Under Rule 4 of the Rules Governing § 2254 Cases, the court must conduct a preliminary review of § 2254 habeas petitions and dismiss any petition where it plainly appears that petitioner is not entitled to relief in this court. For the reasons set forth below, the petition will be dismissed.
An application for a writ of habeas corpus by a person in custody under a judgment of a state court can be granted only for violations of the Constitution or laws of the United States. See 28 U.S.C. § 2254(a). Also, federal habeas corpus relief is not available for any claim decided on the merits in state court proceedings unless the state court's adjudication of the claim:
(1) resulted in a decision that was contrary to, or involved an unreasonable application of, clearly established federal law, as determined by the Supreme Court of the United States; or
(2) resulted in a decision that was based on an unreasonable determination of the facts in light of the evidence presented in the State court proceeding.
28 U.S.C. § 2254(d) (referenced herein in as "§ 2254(d)"). It is the habeas petitioner's burden to show he is not precluded from obtaining relief by § 2254(d). See Woodford v. Visciotti, 537 U.S. 19, 25 (2002).

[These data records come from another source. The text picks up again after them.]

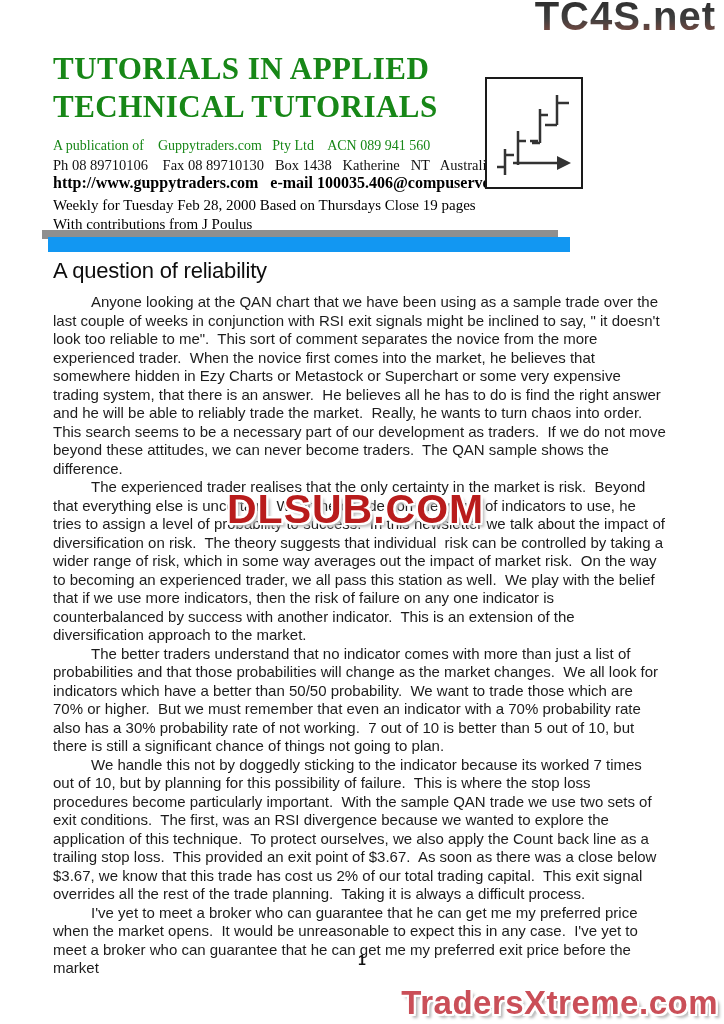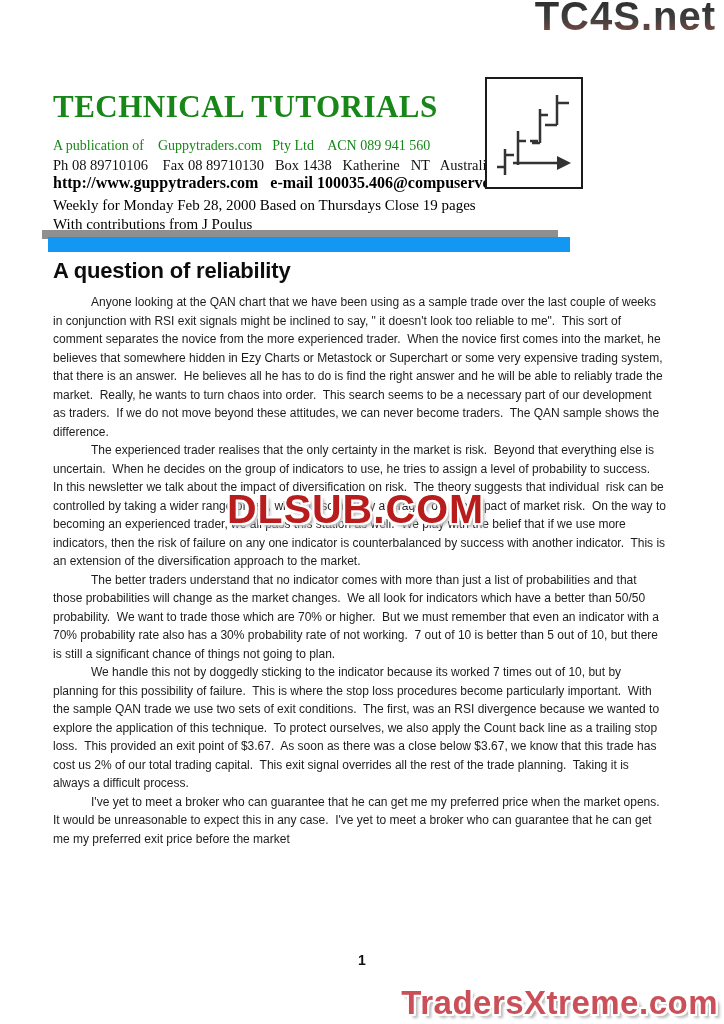"TUTORIALS IN APPLIED" span { html: none -> <span>TUTORIALS IN APPLIED</span> }
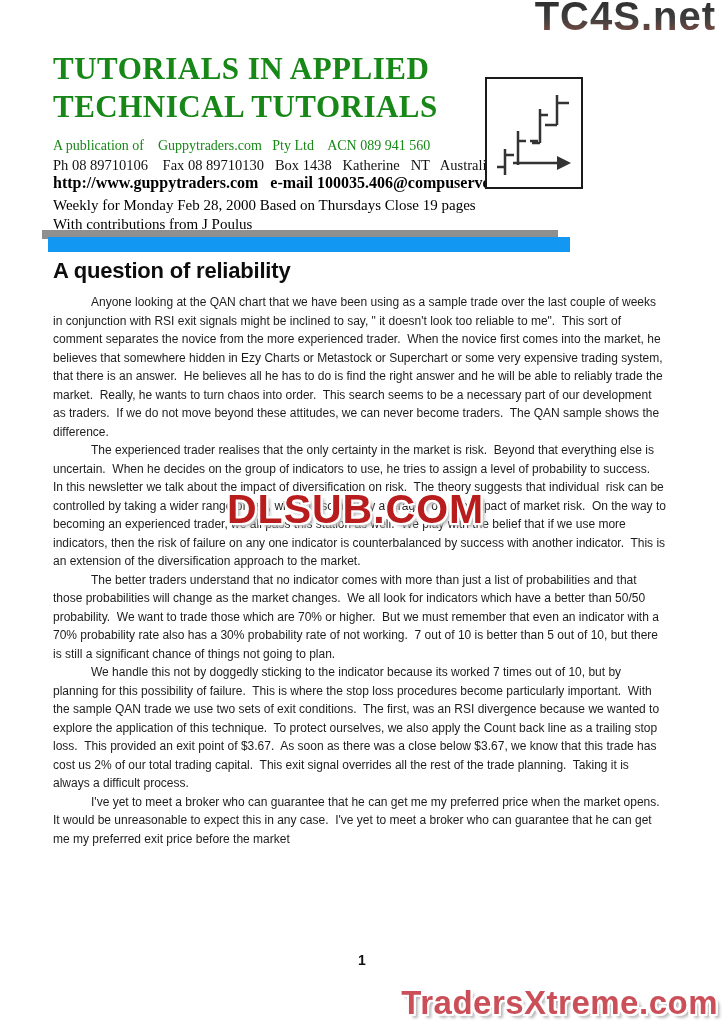"Weekly for Monday Feb 28," div.hline { text: Monday -> Tuesday }
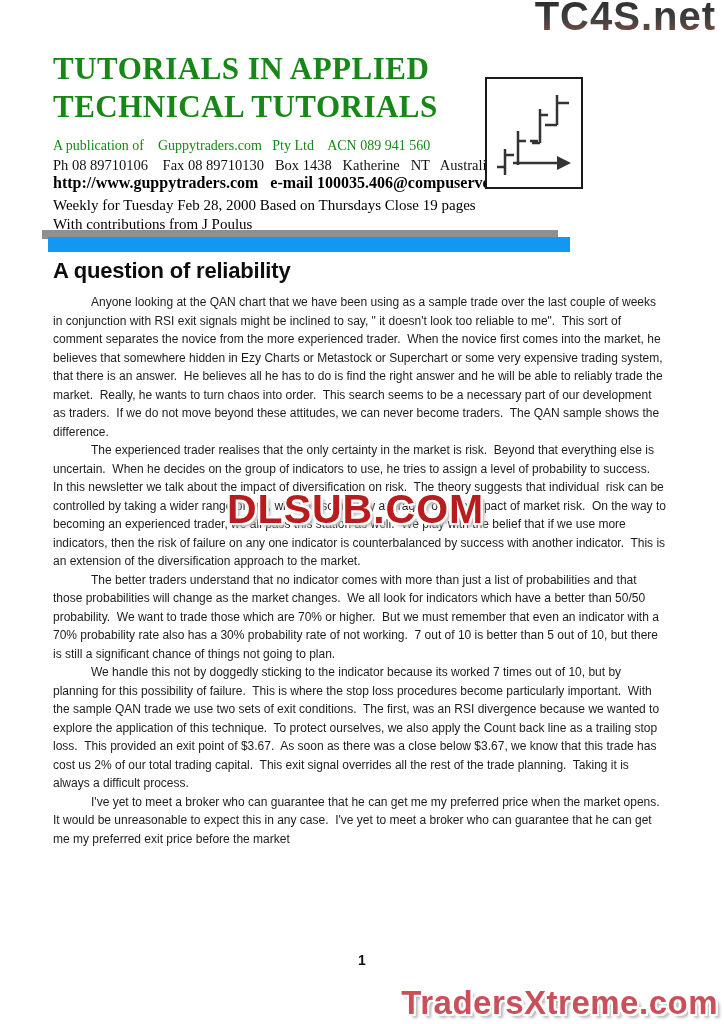"A question of reliability" .heading { font-weight: bold -> normal }
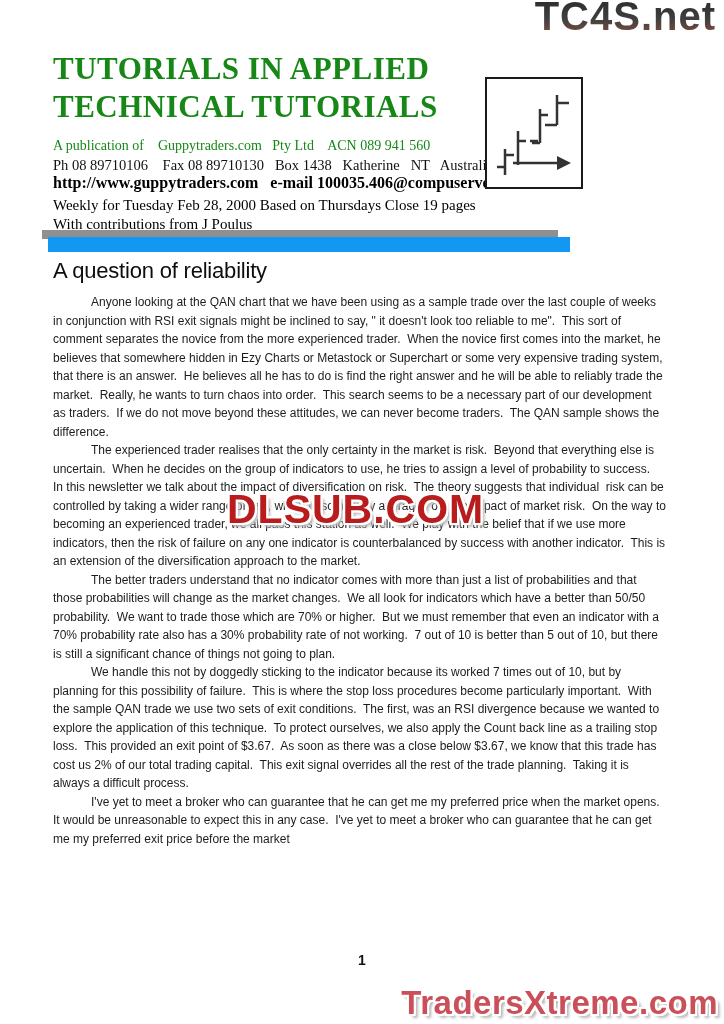"Anyone looking at the QAN" .bodytext { font-size: 12px -> 15px }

The "contrary to" and "unreasonable application" clauses of § 2254(d)(1) are different. As the Supreme Court has explained:
A federal habeas court may issue the writ under the "contrary to" clause if the state court applies a rule different from the governing law set forth in our cases, or if it decides a case differently than we have done on a set of materially indistinguishable facts. The court may grant relief under the "unreasonable application" clause if the state court correctly identifies the governing legal principle from our decisions but unreasonably applies it to the facts of the particular case. The focus of the latter inquiry is on whether the state court's application of clearly established federal law is objectively unreasonable, and we stressed in Williams [v. Taylor, 529 U.S. 362 (2000)] that an unreasonable application is different from an incorrect one.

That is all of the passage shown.